Percentages of serious adverse events were similar in both groups, at around 6.2%. Progression to cirrhosis was 2.8% in those receiving tirzepatide versus 4.2% in the placebo group. No participants developed hepatic decompensation, Loomba noted, and there was no evidence of drug-induced liver injury. One adjudicated major adverse cardiovascular event, a transient ischemic attack, occurred in the 5-mg tirzepatide group. Gallbladder-related adverse events occurred in 2.8% of the tirzepatide group versus 2.1% in the placebo group. No cases of acute pancreatitis were reported.

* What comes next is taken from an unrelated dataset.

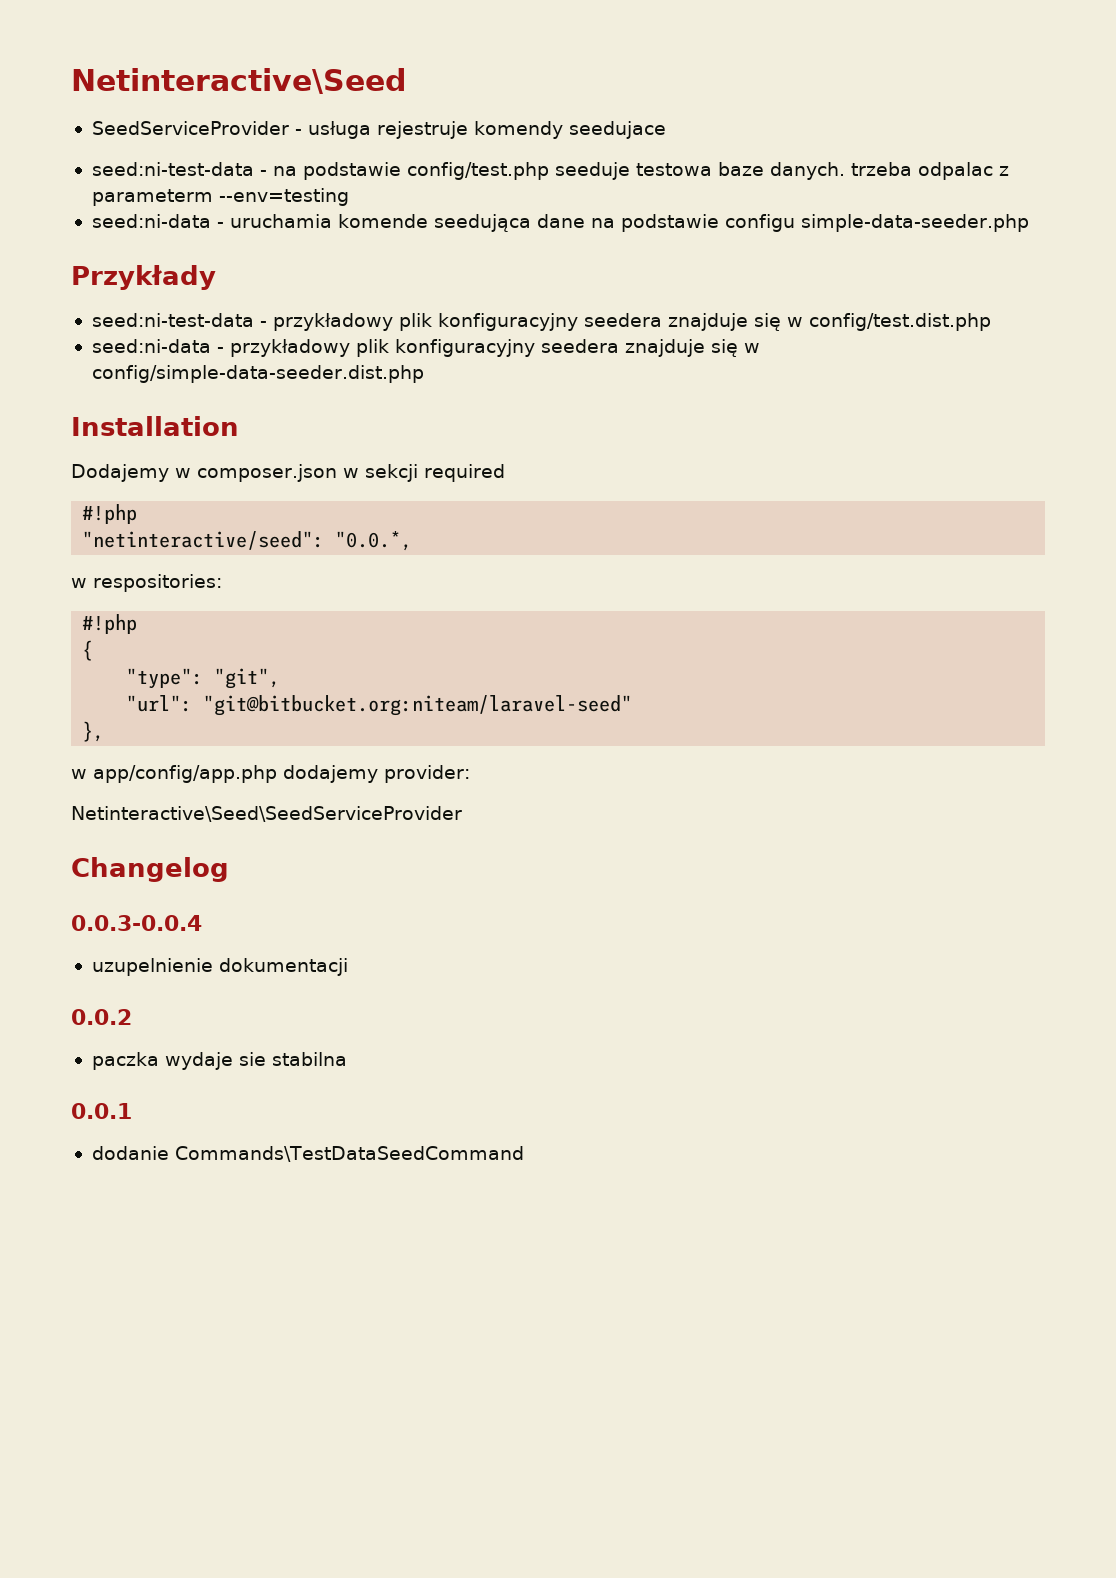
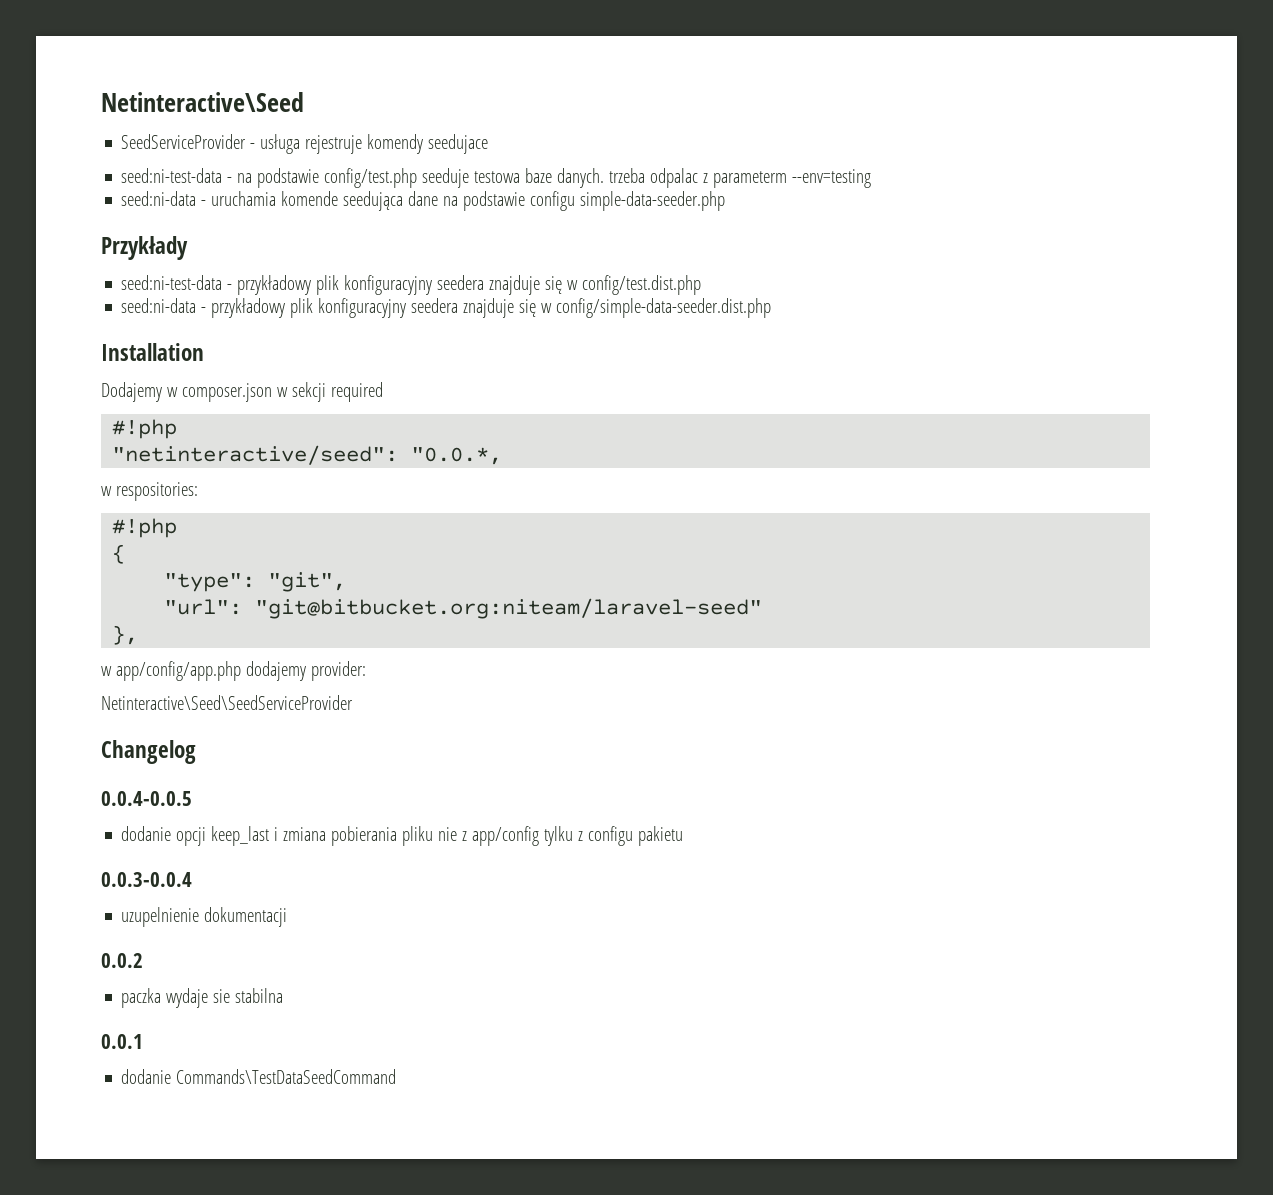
+ 0.0.4-0.0.5
+ dodanie opcji keep_last i zmiana pobierania pliku nie z app/config tylku z configu pakietu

The SYNERGY-NASH trial was a dose-finding, multicenter, randomized trial that enrolled 190 participants between January 2020 and January 2023. Of participants, 57% were women, the median age was about 54 years, and 86% were white. The mean body mass index (BMI) at baseline was 36 and 58% had type 2 diabetes. F2 liver fibrosis was present in 43% of participants at baseline and 57% had F3 fibrosis.
Disclosures
The study was funded by Eli Lilly.
Loomba disclosed grants from and is a consultant to Eli Lilly and other industry sources. Study co-authors and Castera disclosed multiple ties to industry.
Primary Source
European Association for the Study of the Liver
Loomba R "Tirzepatide for the treatment of metabolic dysfunction-associated steatohepatitis with liver fibrosis: Results of the SYNERGY-NASH phase 2 trial" EASL 2024; Presentation LBO-001.
Secondary Source
New England Journal of Medicine
Loomba R, et al "Tirzepatide for metabolic dysfunction-associated steatohepatitis with fibrosis" New Engl J Med 2024; DOI: 10.1056/NEJMoa2401943.